[[ Records to use open ]]
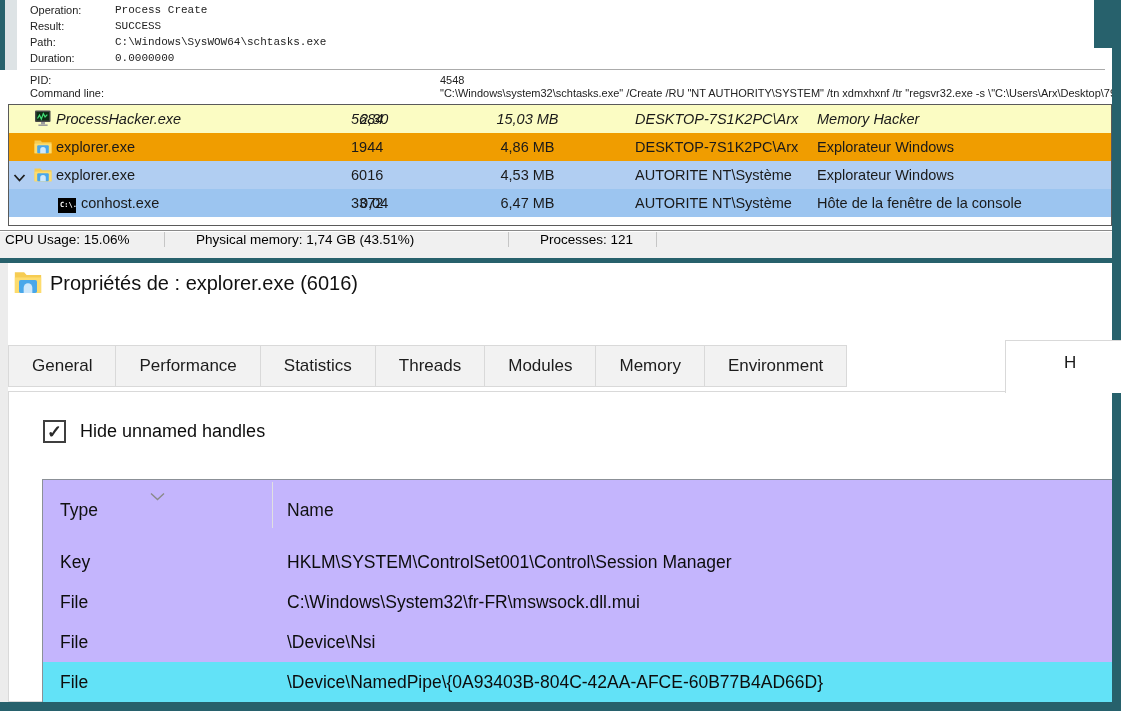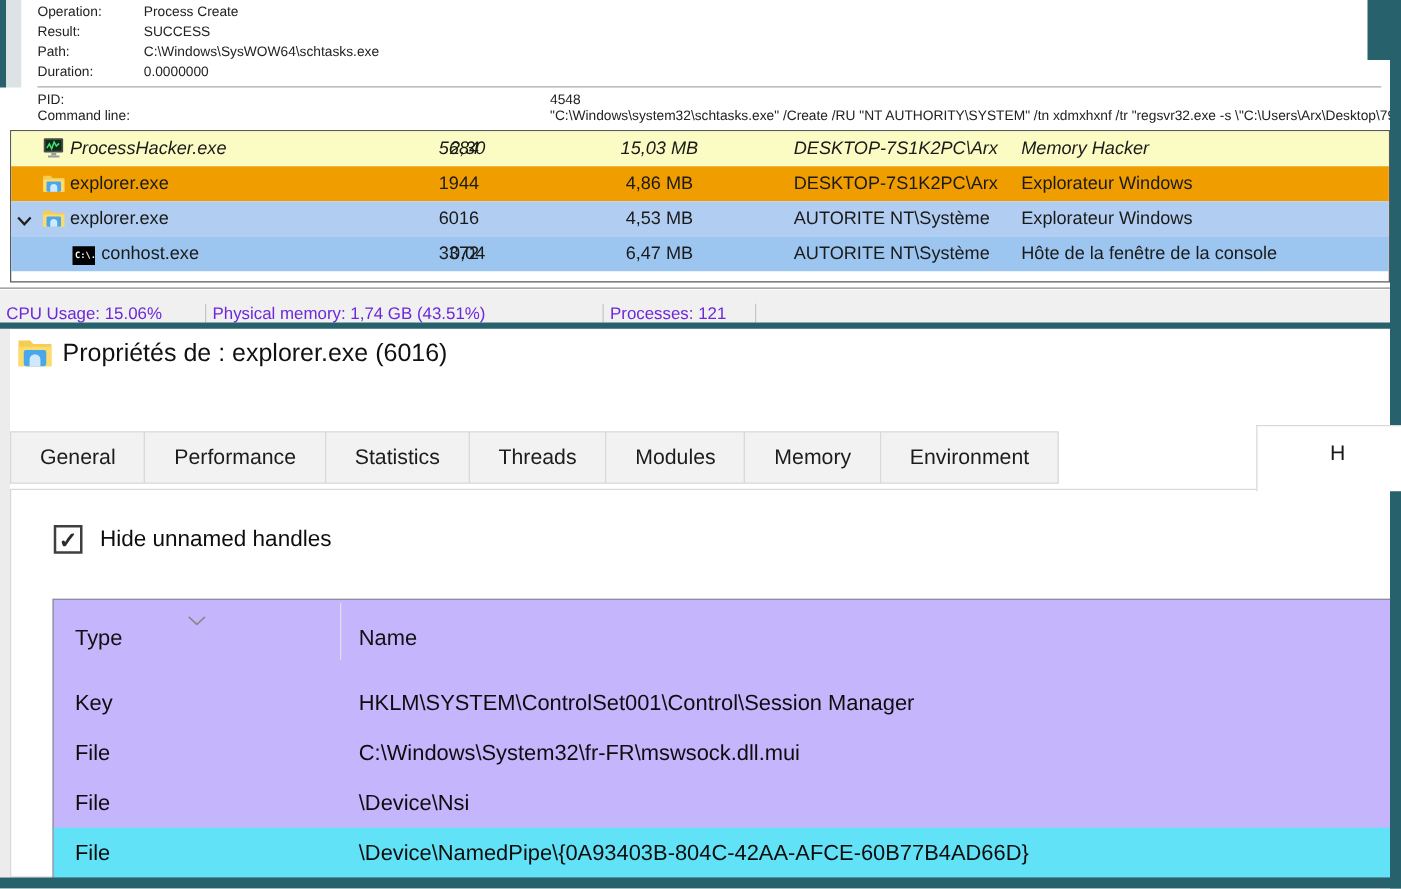--- a/index.html
+++ b/index.html
@@ -13,7 +13,7 @@
   
   .pm-row{position:absolute;font-size:11px;line-height:13px;white-space:nowrap;color:#222;}
   .pm-label{position:absolute;left:30px;}
-  .pm-value{position:absolute;left:115px;}
+  .pm-value{position:absolute;left:115px;font-family:Liberation Mono, monospace;}
   .pm-value-far{position:absolute;left:440px;max-width:672px;overflow:hidden;}
   .pm-sep{position:absolute;left:30px;top:69px;width:1075px;height:0;border-top:1px solid #ababab;}
 

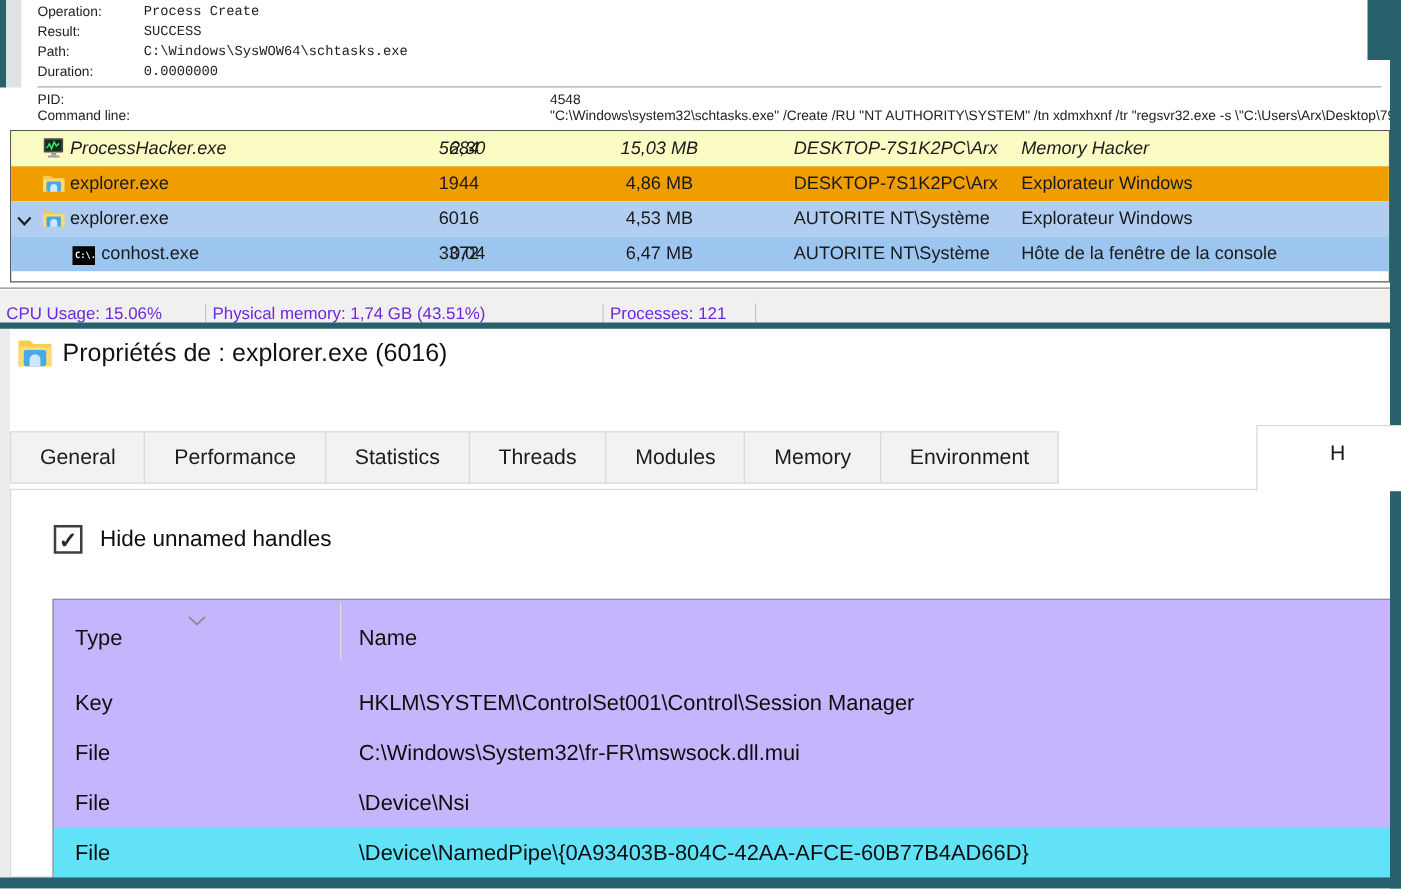--- a/index.html
+++ b/index.html
@@ -35,7 +35,7 @@
   
   .win-bottom-line{position:absolute;left:0;top:230px;width:1113px;height:1px;background:#8a8a8a;}
   .statusbar{position:absolute;left:0;top:232px;width:1113px;height:26px;background:#f0f0f0;
-             display:flex;align-items:flex-end;font-size:13.5px;color:#6d28d9;}
+             display:flex;align-items:flex-start;font-size:13.5px;color:#000000;gap:26px;}
   .seg{display:flex;align-items:center;padding-left:5px;border-right:1px solid #c6c6c6;white-space:nowrap;}
   .seg1{width:165px;}.seg2{width:318px;}.seg3{width:122px;}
[[ Records to use closed ]]
What the task asks: Pick each line holding "width" out of the entries above and return it.

Completed exercise:
   .pm-value-far{position:absolute;left:440px;max-width:672px;overflow:hidden;}
   .pm-sep{position:absolute;left:30px;top:69px;width:1075px;height:0;border-top:1px solid #ababab;}
   .win-bottom-line{position:absolute;left:0;top:230px;width:1113px;height:1px;background:#8a8a8a;}
   .statusbar{position:absolute;left:0;top:232px;width:1113px;height:26px;background:#f0f0f0;
   .seg1{width:165px;}.seg2{width:318px;}.seg3{width:122px;}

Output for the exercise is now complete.